→ **Task**: All lines holding the word "Realtree" are to be copied from the records beneath.

→ **Source data**:
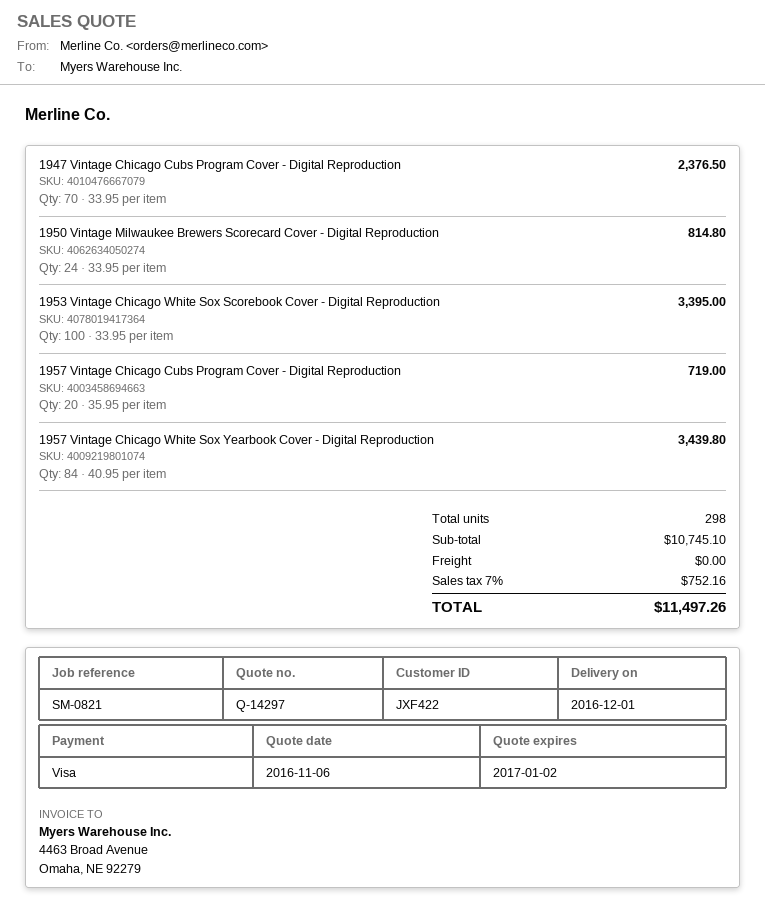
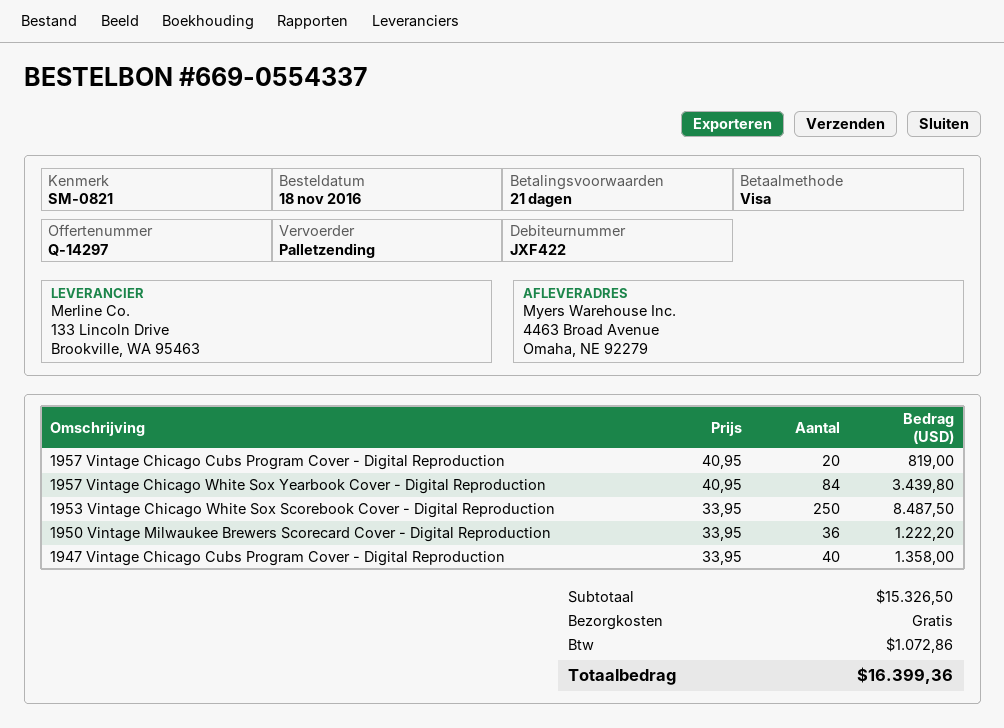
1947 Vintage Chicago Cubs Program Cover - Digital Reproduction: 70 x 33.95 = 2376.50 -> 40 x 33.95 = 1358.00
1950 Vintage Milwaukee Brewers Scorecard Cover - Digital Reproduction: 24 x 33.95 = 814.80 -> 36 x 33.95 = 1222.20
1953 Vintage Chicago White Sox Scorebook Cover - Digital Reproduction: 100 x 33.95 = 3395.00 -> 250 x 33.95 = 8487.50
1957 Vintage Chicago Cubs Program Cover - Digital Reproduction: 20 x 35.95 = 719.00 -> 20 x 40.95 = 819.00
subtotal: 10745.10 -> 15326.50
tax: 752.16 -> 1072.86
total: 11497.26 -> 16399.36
...
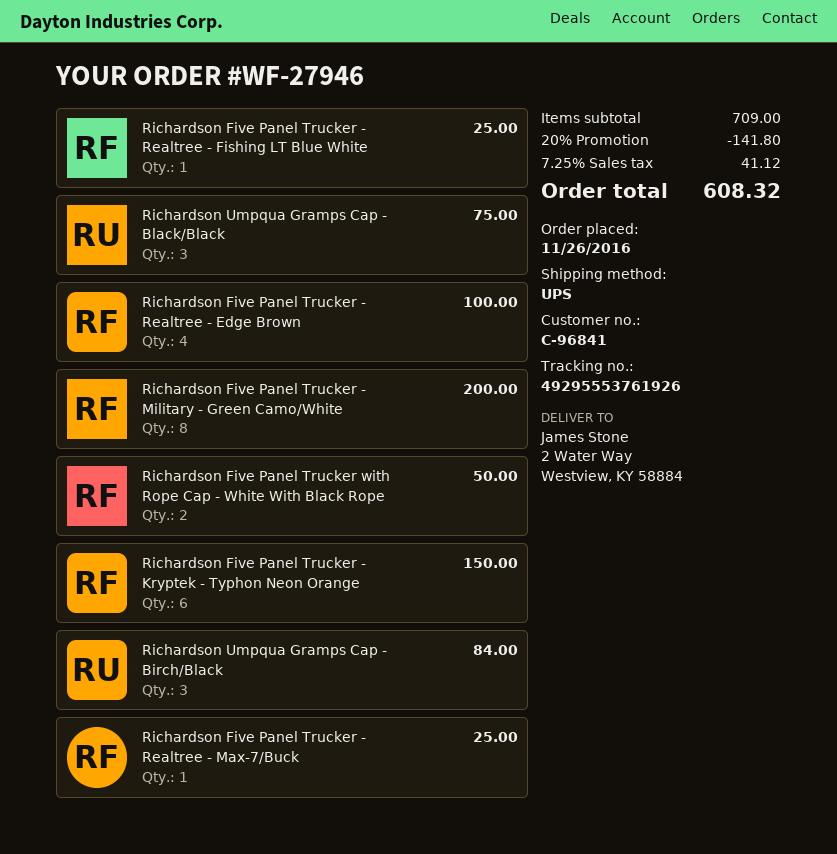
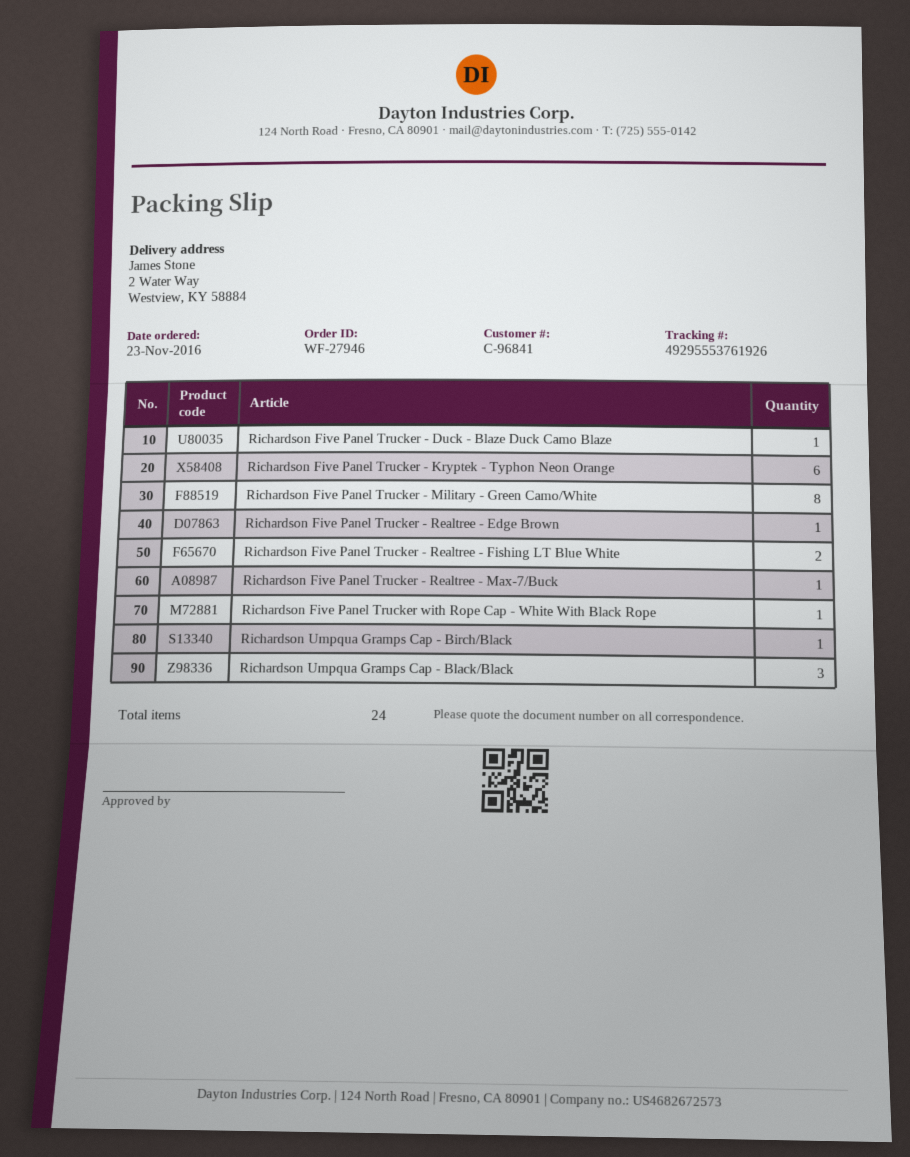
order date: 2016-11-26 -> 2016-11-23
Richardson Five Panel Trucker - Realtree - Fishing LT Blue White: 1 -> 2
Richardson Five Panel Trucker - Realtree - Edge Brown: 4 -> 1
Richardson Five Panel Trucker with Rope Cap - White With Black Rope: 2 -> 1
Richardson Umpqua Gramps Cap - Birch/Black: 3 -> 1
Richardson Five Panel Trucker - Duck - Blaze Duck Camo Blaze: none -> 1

→ **Task output**:
Richardson Five Panel Trucker - Realtree - Fishing LT Blue White: 1 -> 2
Richardson Five Panel Trucker - Realtree - Edge Brown: 4 -> 1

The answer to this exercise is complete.